# PPB allnighter - whos up for it?



## Guest (Oct 25, 2006)

I'm pretty keen to put in an allnighter somewhere at PPB in the coming months when it's a bit warmer. The idea is to berley up like madman and hope to attract some snapper and gummies. I haven't yet decided on a location or time yet, just seeking expressions of interest so the finer details can be ironed out. Who's interested?


----------



## Rod L (Aug 29, 2005)

5/11,
You must have the best Yak seat every created or a rubber butt to be able to do that!
I think I'd need an out-rigger so when I fell asleep I didn't roll off :shock: 
Interesting concept mate...interesting


----------



## Guest (Oct 25, 2006)

Rod, I use a small inflatable mat which I put on my seat and yep, I can (and have gone) 10 hours on the yak before. Thermarest trail seat - I highly recommend it. Any good outdoor store (by that, I do not mean 'disposal stores') will have em:

http://www.thermarest.com/product_detail.aspx?pID=69&cID=4

As for falling asleep, well no problem for me there either. I stay up all night when I do early morning trips all the time. I've conditioned my body to not need too much sleep. I'm like Tyler Durden


----------



## hoit (Aug 29, 2005)

Gee the 4am starts are hard enough for me. 
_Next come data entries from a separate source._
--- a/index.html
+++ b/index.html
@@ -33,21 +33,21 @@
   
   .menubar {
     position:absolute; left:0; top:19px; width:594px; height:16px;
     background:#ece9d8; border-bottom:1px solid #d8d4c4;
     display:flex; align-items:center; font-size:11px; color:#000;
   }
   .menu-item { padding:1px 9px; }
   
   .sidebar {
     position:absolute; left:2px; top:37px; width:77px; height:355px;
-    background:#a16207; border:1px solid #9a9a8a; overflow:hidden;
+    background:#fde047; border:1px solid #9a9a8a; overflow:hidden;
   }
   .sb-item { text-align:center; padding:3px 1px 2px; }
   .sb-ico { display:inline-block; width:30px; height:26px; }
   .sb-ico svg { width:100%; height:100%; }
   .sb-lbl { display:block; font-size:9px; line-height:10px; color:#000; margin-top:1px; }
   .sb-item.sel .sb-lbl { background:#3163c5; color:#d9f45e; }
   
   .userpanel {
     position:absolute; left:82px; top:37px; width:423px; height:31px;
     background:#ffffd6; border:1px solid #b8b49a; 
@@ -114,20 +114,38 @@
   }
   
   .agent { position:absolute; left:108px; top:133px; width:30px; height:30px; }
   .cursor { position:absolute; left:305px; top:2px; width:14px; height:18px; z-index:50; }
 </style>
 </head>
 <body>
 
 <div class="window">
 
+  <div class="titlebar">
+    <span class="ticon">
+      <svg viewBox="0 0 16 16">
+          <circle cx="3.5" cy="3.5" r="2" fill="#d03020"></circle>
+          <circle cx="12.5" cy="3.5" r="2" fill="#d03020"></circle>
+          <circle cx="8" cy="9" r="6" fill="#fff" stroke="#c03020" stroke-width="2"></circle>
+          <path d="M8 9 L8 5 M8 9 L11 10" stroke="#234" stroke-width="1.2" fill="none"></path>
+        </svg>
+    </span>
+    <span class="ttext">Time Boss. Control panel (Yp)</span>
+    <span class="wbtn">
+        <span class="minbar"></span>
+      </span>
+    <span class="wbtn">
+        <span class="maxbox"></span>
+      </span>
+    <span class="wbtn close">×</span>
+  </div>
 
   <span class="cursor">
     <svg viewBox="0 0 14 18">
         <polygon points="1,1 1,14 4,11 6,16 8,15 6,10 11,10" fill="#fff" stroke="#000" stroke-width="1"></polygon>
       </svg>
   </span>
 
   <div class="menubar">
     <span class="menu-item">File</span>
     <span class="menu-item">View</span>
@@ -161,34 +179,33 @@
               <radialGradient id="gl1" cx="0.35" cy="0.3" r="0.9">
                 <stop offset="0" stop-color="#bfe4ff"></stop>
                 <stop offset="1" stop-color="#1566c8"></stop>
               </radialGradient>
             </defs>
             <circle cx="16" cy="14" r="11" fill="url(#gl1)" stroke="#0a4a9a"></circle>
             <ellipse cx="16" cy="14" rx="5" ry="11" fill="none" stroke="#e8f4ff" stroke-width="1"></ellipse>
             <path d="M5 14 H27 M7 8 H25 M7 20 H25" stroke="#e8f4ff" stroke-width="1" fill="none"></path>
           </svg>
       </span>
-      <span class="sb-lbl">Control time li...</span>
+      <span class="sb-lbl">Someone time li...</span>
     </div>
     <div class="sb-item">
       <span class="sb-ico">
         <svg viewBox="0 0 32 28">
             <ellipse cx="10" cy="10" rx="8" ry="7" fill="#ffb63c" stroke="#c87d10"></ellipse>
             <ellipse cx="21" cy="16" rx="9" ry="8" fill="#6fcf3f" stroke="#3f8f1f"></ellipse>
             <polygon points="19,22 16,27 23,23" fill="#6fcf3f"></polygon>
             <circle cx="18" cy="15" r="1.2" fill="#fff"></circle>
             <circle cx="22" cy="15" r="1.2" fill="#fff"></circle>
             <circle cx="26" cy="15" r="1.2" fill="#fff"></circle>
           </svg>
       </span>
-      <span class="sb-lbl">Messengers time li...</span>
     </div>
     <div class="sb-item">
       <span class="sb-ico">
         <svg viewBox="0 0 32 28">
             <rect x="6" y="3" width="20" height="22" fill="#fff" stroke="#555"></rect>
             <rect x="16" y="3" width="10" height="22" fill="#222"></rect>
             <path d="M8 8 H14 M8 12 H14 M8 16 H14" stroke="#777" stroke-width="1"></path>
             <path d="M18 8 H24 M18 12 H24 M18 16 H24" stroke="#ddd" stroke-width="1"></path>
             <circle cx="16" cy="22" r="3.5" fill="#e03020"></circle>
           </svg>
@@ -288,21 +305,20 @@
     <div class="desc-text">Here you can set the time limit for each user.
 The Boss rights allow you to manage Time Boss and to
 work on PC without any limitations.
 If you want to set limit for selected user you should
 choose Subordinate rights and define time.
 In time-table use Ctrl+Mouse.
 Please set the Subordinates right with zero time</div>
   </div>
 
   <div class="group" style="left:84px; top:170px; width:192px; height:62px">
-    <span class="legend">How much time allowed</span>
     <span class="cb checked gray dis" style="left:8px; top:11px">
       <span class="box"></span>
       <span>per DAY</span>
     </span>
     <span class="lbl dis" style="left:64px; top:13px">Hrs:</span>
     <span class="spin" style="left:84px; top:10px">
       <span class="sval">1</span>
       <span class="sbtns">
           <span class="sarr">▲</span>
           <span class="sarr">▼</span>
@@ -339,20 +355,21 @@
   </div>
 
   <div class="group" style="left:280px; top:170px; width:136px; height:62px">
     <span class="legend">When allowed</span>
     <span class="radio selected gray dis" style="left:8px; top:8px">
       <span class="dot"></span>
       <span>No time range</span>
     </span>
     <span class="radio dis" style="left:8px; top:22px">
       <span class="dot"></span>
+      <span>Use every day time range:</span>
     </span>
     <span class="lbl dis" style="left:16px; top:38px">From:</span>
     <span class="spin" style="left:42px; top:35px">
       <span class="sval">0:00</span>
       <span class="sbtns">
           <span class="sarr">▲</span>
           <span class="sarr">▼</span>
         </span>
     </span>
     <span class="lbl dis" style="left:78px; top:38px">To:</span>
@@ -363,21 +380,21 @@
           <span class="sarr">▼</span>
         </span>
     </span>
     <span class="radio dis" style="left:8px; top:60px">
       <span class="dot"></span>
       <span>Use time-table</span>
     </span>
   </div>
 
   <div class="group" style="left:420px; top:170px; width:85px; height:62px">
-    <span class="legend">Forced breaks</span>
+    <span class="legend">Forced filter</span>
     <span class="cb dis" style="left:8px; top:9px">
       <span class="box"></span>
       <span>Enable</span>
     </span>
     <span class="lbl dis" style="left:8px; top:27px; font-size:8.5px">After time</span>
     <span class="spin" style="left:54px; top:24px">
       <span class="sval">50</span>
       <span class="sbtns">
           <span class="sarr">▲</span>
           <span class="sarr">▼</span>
I am keen to fish into the evening over this summer.

Regards
Grant


----------



## PoddyMullet (Aug 29, 2005)

Not sure I could keep me peepers open all night either...but I'm in for one of those hot summery nights. And I've Hoited my lighting system :wink:


----------



## Kevin (Aug 29, 2005)

I've conditioned my body for many abuses but unlike yourself 5th I have never got used to lack of sleep. So I'm with the others in that a trip that extends into the evening would be my limit.


----------